**WORK TASK:** As the answer, give a copy of each line below that includes the word "Wafers".

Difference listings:

+---+

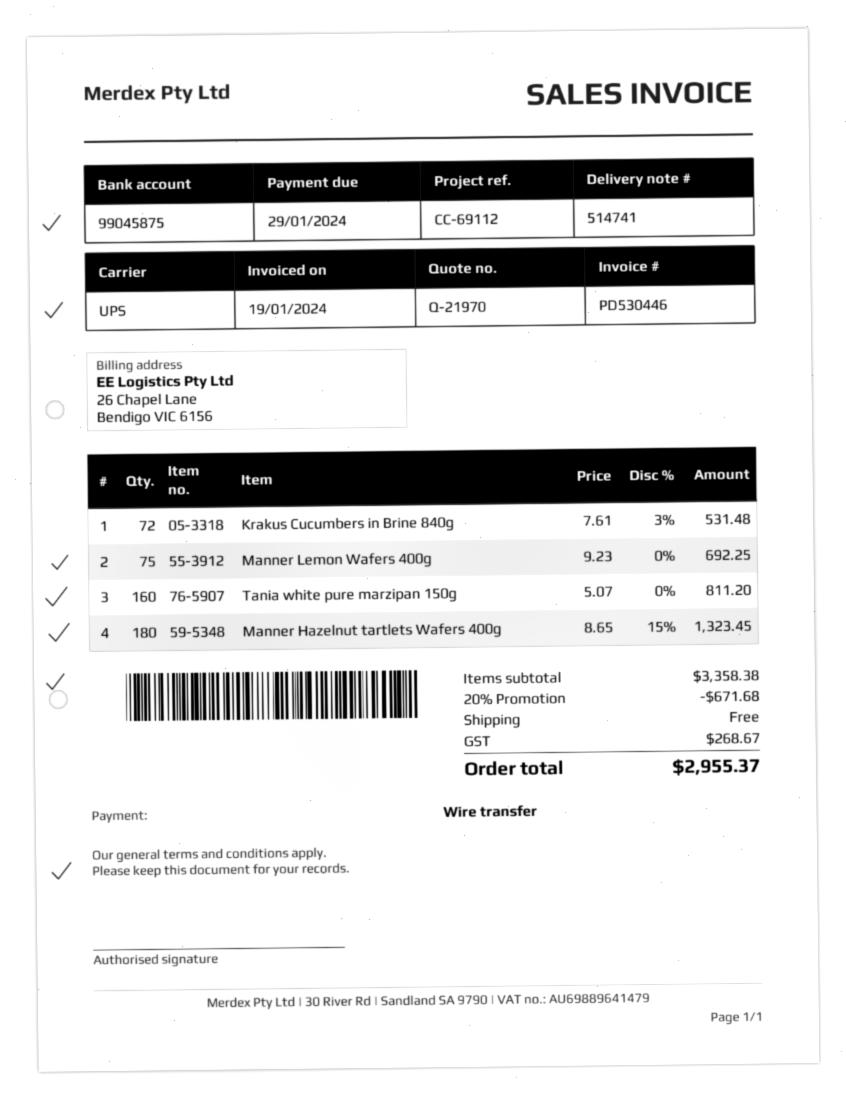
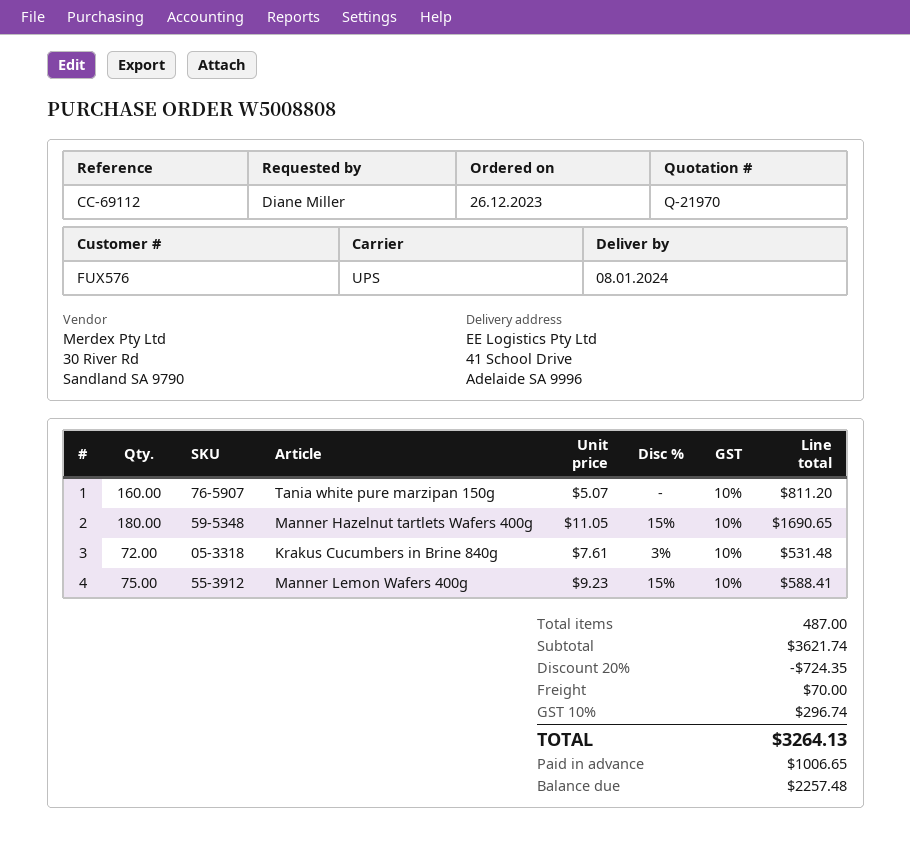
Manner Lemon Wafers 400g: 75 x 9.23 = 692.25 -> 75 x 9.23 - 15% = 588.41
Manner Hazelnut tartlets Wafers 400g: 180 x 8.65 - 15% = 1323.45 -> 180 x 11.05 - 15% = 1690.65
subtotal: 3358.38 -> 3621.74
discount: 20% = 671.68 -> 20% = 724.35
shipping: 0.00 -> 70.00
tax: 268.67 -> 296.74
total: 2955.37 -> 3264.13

+---+

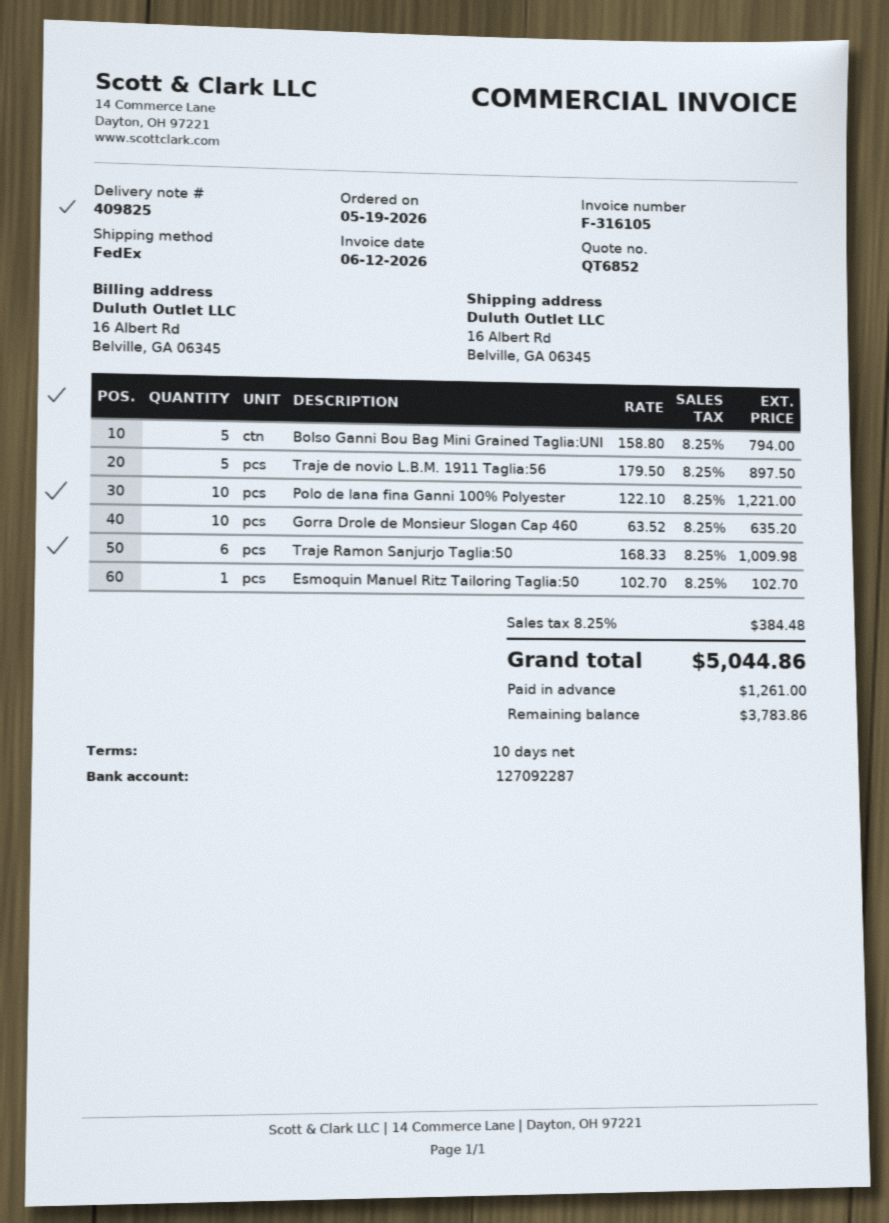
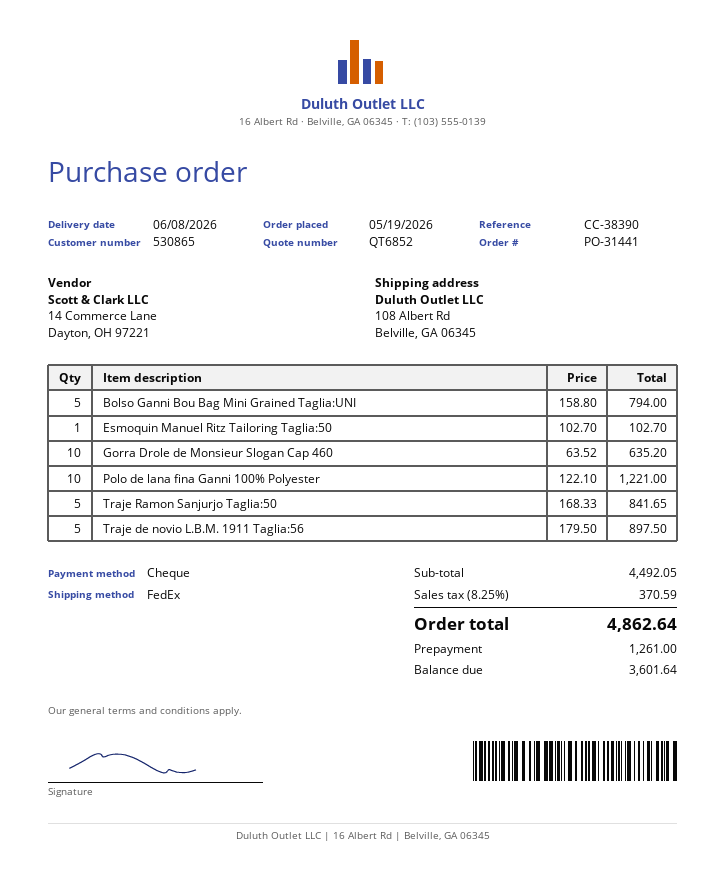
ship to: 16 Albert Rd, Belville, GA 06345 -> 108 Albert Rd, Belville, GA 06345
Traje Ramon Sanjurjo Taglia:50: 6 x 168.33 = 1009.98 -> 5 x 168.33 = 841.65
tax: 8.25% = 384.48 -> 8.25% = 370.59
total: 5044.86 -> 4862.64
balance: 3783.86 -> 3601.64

+---+

**ANSWER BOX:**
Manner Lemon Wafers 400g: 75 x 9.23 = 692.25 -> 75 x 9.23 - 15% = 588.41
Manner Hazelnut tartlets Wafers 400g: 180 x 8.65 - 15% = 1323.45 -> 180 x 11.05 - 15% = 1690.65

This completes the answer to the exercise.